Neugierig geworden durch die angeregte Unterhaltung, frage ich sie schließlich, was sie denn beruflich macht. “Ich bin nur eine schnöde Krankenschwester.” Da erntet sie – zum Glück nicht nur von mir – sogleich Widerspruch. Und ich bin mir sicher, hier, in dieser Runde, wissen alle, oder können es sich vorstellen, was für ein besonderer Beruf es ist, Krankenschwester zu sein. Nicht nur wegen der enormen Verantwortung, die sie trägt. Ist sie etwa geringer als die vom Arzt und Chefarzt getragene? Ich meine nicht. Häufig verspricht eine besorgte und sorgende Krankenschwester sicherlich mehr Heilung, als eine komplexe Operation durch einen Chefarzt oder auch nur dessen Besuch am Krankenbett, wenn er sich denn mal blicken lässt. Wobei es natürlich auch beim Chefarzt, wie überall, immer solche und solche gibt. Aber diese Selbsteinstufung des eigenen Berufs denke ich, als ich nachhause radel, nicht zu spät, weil immer noch geschwächt durch meinen Wochenendvirus, verrät doch sehr viel über die Anerkennung, die Wertschätzung von Beruf und Mensch in unserer Gesellschaft.
Bewusst oder unbewusst basiert diese Wertschätzung doch auf der beruflichen und universitären Ausbildung, vor allem aber dem Einkommen, das die Ausübung des Berufes ermöglicht und die soziale Stellung, die das mit sich bringt.

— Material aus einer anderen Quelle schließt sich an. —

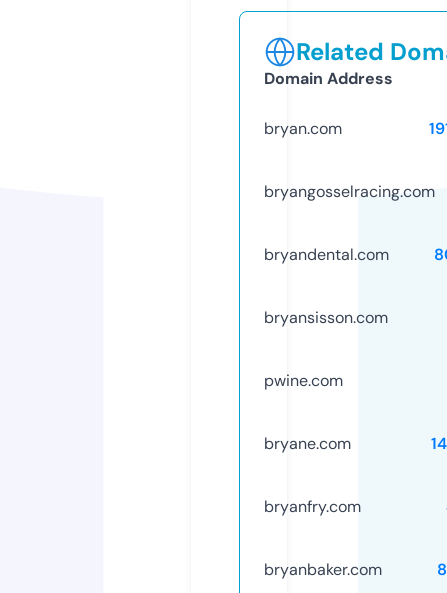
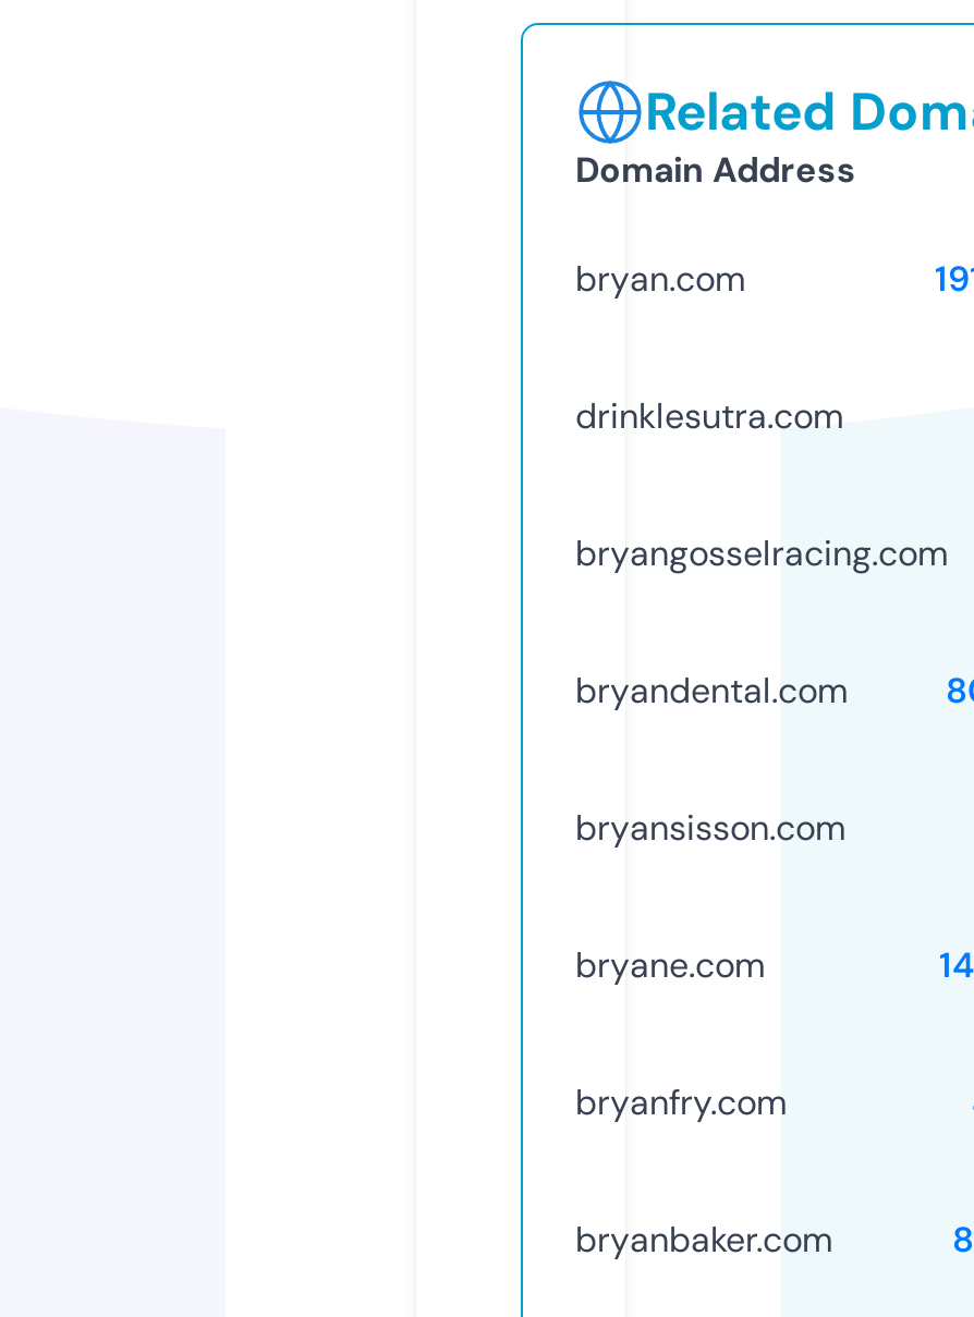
none -> [575,393,843,439] drinklesutra.com
moved [264,181,435,328] -> [575,530,948,850]: bryangosselracing.com | bryandental.com | bryansisson.com
[264,370,343,391] pwine.com -> none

Was nicht heißt, dass die davon profitierenden Menschen, dies auch zwingend so leben oder ausstrahlen. Aber die entsprechende Sozialisierung hinterlässt doch ihre Spuren, nicht weniger als vor hundert oder zweihundert Jahren möchte ich meinen. Vielleicht ist es sogar wieder schlimmer geworden, mit den wachsenden Einkommensunterschieden und der damit auch einhergehenden Auf- und Abwertung von Berufen im Bewusstsein der Menschen. Verkehrte Berufswelt!
Kurz nachdem jener Satz gefallen war, musste die Krankenschwester plötzlich aufbrechen. Sie hatte auf die Uhr geschaut. gerade noch rechtzeitig, um pünktlich zur Spätschicht zu kommen.